(Image comparison data)
BEGIN

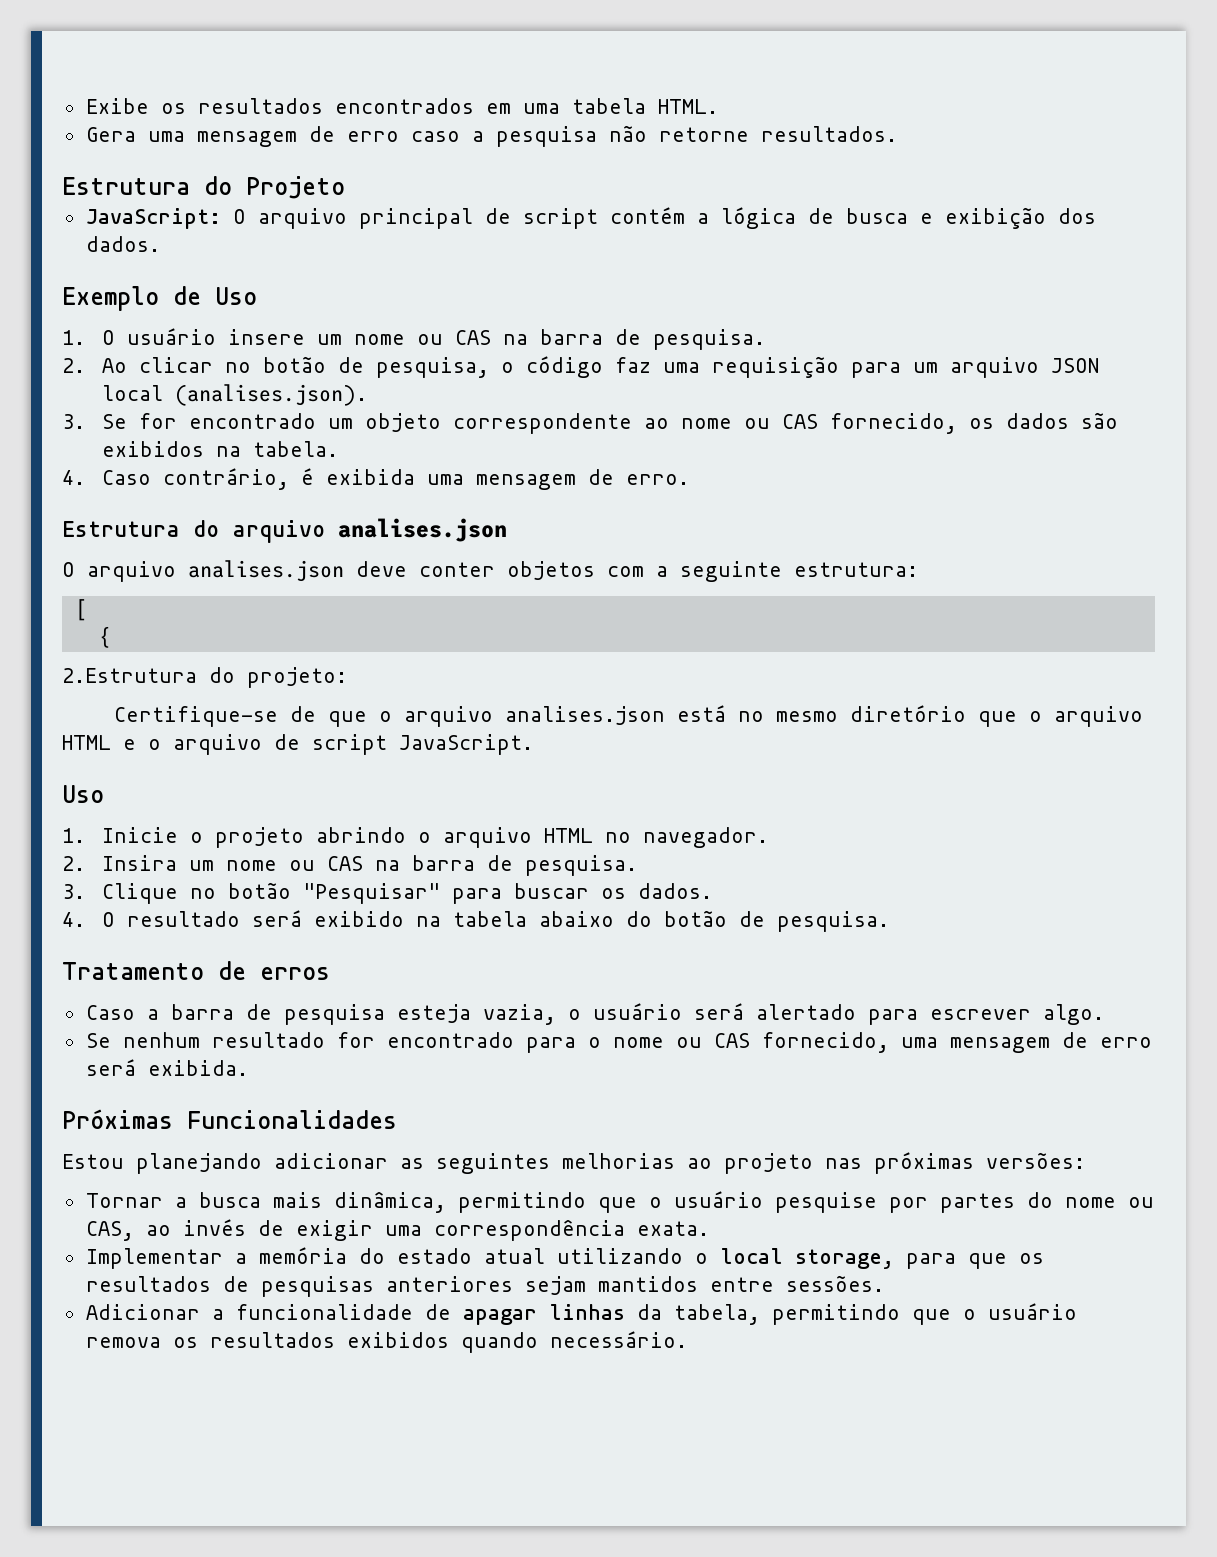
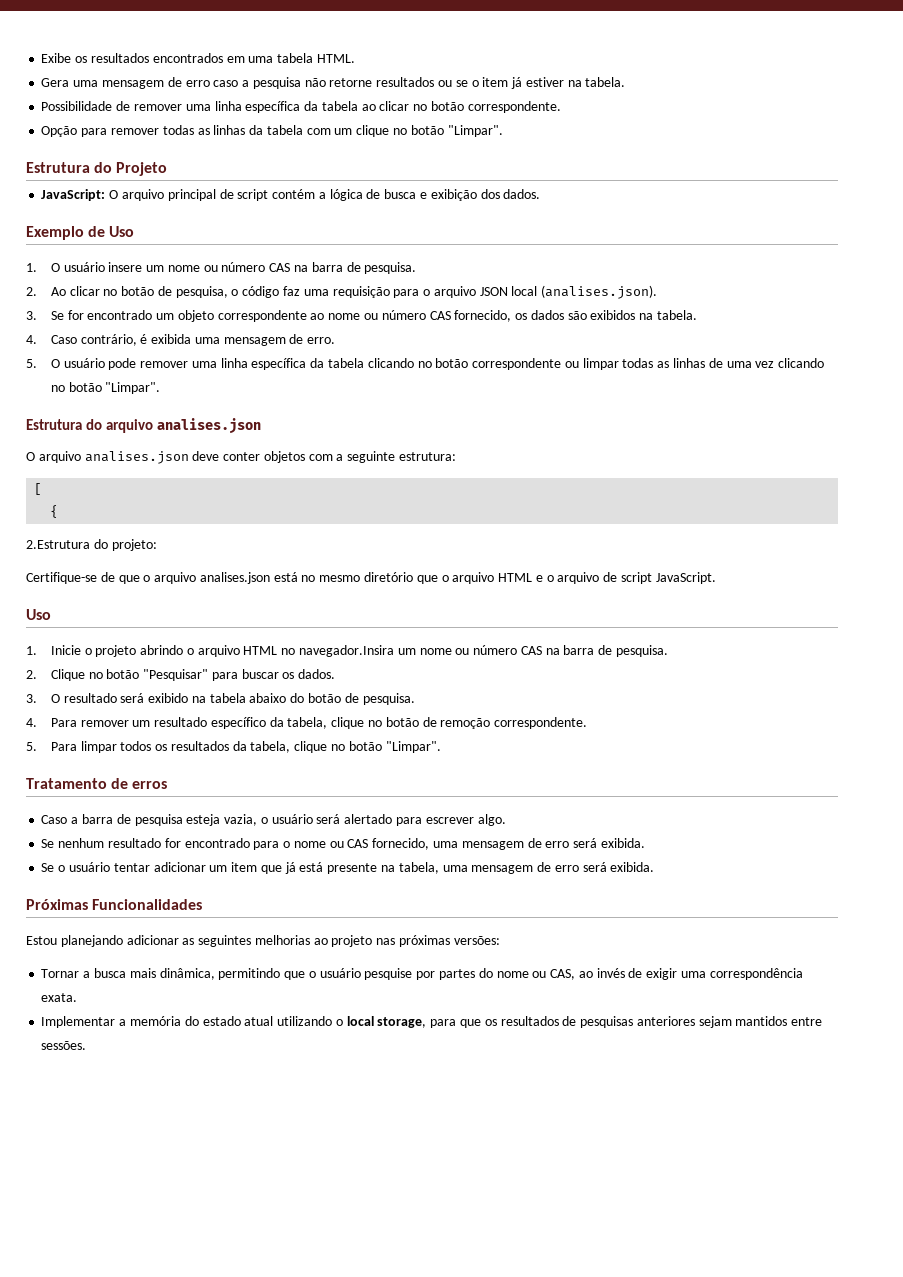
- Gera uma mensagem de erro caso a pesquisa não retorne resultados.
+ Gera uma mensagem de erro caso a pesquisa não retorne resultados ou se o item já estiver na tabela.
+ Possibilidade de remover uma linha específica da tabela ao clicar no botão correspondente.
+ Opção para remover todas as linhas da tabela com um clique no botão "Limpar".
- 1. O usuário insere um nome ou CAS na barra de pesquisa.
+ 1. O usuário insere um nome ou número CAS na barra de pesquisa.
- 2. Ao clicar no botão de pesquisa, o código faz uma requisição para um arquivo JSON local (analises.json).
+ 2. Ao clicar no botão de pesquisa, o código faz uma requisição para o arquivo JSON local (analises.json).
- 3. Se for encontrado um objeto correspondente ao nome ou CAS fornecido, os dados são exibidos na tabela.
+ 3. Se for encontrado um objeto correspondente ao nome ou número CAS fornecido, os dados são exibidos na tabela.
+ 5. O usuário pode remover uma linha específica da tabela clicando no botão correspondente ou limpar todas as linhas de uma vez clicando no botão "Limpar".
- 1. Inicie o projeto abrindo o arquivo HTML no navegador.
- 2. Insira um nome ou CAS na barra de pesquisa.
- 3. Clique no botão "Pesquisar" para buscar os dados.
+ 1. Inicie o projeto abrindo o arquivo HTML no navegador.Insira um nome ou número CAS na barra de pesquisa.
+ 2. Clique no botão "Pesquisar" para buscar os dados.
- 4. O resultado será exibido na tabela abaixo do botão de pesquisa.
+ 3. O resultado será exibido na tabela abaixo do botão de pesquisa.
+ 4. Para remover um resultado específico da tabela, clique no botão de remoção correspondente.
+ 5. Para limpar todos os resultados da tabela, clique no botão "Limpar".
+ Se o usuário tentar adicionar um item que já está presente na tabela, uma mensagem de erro será exibida.
- Adicionar a funcionalidade de apagar linhas da tabela, permitindo que o usuário remova os resultados exibidos quando necessário.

END

Using the data above, transcribe the lines that run from the line with "- 1. O usuário" to the line with "- 4. O resultado", both ends kept, and output nothing else.

**Solution for this exercise**
- 1. O usuário insere um nome ou CAS na barra de pesquisa.
+ 1. O usuário insere um nome ou número CAS na barra de pesquisa.
- 2. Ao clicar no botão de pesquisa, o código faz uma requisição para um arquivo JSON local (analises.json).
+ 2. Ao clicar no botão de pesquisa, o código faz uma requisição para o arquivo JSON local (analises.json).
- 3. Se for encontrado um objeto correspondente ao nome ou CAS fornecido, os dados são exibidos na tabela.
+ 3. Se for encontrado um objeto correspondente ao nome ou número CAS fornecido, os dados são exibidos na tabela.
+ 5. O usuário pode remover uma linha específica da tabela clicando no botão correspondente ou limpar todas as linhas de uma vez clicando no botão "Limpar".
- 1. Inicie o projeto abrindo o arquivo HTML no navegador.
- 2. Insira um nome ou CAS na barra de pesquisa.
- 3. Clique no botão "Pesquisar" para buscar os dados.
+ 1. Inicie o projeto abrindo o arquivo HTML no navegador.Insira um nome ou número CAS na barra de pesquisa.
+ 2. Clique no botão "Pesquisar" para buscar os dados.
- 4. O resultado será exibido na tabela abaixo do botão de pesquisa.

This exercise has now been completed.